Personal information
- Born: October 16, 1968 (age 57) Las Vegas, Nevada, U.S.
- Listed height: 6 ft 2 in (1.88 m)
- Listed weight: 195 lb (88 kg)

Career information
- High school: Western
- College: UNLV

Career history
- 1991: Calgary Stampeders
- 1992–1993: Saskatchewan Roughriders
- 1994–1995: Baltimore Stallions
- 1996: San Francisco 49ers*
- 1996: Tampa Bay Buccaneers*
- 1997: Miami Dolphins*
- 1997: Toronto Argonauts
- 1999: Edmonton Eskimos
- * Offseason or practice squad member only

Awards and highlights
- 2× Grey Cup champion (1995, 1997); CFL All-Star (1995); Second team All-Big West (1988);

Career statistics
- Total tackles: 273
- Forced fumbles: 1
- Fumble recoveries: 15
- Pass deflections: 15
- Interceptions: 19

= Charles Anthony (Canadian football) =

American gridiron football player (born 1968)
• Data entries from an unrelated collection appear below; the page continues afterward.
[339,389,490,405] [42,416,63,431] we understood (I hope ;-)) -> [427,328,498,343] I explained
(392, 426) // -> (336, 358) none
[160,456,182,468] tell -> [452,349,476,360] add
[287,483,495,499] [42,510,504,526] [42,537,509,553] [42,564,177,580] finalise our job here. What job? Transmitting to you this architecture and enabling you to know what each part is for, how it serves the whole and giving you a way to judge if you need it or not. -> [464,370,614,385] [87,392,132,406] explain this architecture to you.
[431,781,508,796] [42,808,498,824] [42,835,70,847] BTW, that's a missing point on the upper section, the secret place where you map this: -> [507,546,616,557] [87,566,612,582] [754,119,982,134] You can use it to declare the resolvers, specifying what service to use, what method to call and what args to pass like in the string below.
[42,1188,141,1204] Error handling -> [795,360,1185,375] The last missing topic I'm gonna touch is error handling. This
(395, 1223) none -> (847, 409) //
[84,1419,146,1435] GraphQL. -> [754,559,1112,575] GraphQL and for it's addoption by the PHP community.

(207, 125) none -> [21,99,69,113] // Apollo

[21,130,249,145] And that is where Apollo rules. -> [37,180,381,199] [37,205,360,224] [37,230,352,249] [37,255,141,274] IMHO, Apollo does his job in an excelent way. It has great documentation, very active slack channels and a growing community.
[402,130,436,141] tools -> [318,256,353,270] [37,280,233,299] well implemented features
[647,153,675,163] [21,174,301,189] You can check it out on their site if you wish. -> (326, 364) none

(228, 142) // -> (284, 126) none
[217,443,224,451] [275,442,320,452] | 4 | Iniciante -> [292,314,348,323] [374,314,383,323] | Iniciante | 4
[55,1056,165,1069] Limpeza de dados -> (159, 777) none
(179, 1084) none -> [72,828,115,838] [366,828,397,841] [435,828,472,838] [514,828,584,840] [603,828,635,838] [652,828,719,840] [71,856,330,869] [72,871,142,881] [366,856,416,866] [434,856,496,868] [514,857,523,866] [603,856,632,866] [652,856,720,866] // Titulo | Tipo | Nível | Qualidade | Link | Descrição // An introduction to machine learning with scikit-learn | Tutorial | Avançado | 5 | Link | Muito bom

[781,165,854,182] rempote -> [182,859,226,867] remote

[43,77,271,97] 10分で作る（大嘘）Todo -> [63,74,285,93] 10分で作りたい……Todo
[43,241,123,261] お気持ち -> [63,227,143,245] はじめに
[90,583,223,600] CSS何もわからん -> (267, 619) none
Charles Anthony (born October 16, 1968) is an American former professional football defensive back who played in the Canadian Football League (CFL). He played college football at UNLV.

==Early life==
Anthony was born and grew up in Las Vegas, Nevada and attended Western High School.

==College career==
Anthony was a member of the UNLV Rebels for four seasons. As a sophomore he was named second team All-Big West after leading the team with three interceptions and blocking six kicks. Anthony also led the team in interceptions as a junior. Anthony finished his collegiate career with 184 tackles, six interceptions, and five passes broken up in 39 games played.

==Professional career==
Anthony was signed by the Calgary Stampeders of the Canadian Football League (CFL) and spent most of the 1991 season on the team's practice roster, appearing in two games and moving from cornerback to defensive halfback. He was signed by the Saskatchewan Roughriders in 1992 and in his first full season recorded 47 tackles with three interceptions and a fumble recovery. In 1993 he recorded 56 tackles with five interceptions. After two seasons with Saskatchewan, Anthony turned down training camp offers from the Atlanta Falcons, Cleveland Browns, and Seattle Seahawks and instead signed a two-year contract with Baltimore CFL Colts (later Baltimore Stallions), formed as part of the CFL's attempted expansion into the United States. In 1995, Anthony made 48 tackles with four passes broken up and five interceptions, including one returned for a touchdown, and was named a CFL All-Star as the Stallions won the 83rd Grey Cup. He was signed by the San Francisco 49ers in 1996, but released at the end of training camp. He was signed by the Tampa Bay Buccaneers to their practice squad September. Anthony joined the Miami Dolphins during the offseason in 1997 but was cut during training camp. Anthony was signed by the Toronto Argonauts midway through the 1997 season and was a member of the team when they won the 85th Grey Cup at the end of the season. Anthony was signed by the Edmonton Eskimos in 1999 and retired at the end of the season.

==Post-playing career==
Anthony returned to Western High School to become the school's head football coach in 2001. He later moved to Cheyenne High School, where he coached for five years and compiled a 42-12 record. Anthony later became a teacher and head football coach at Evergreen High School in Vancouver, Washington.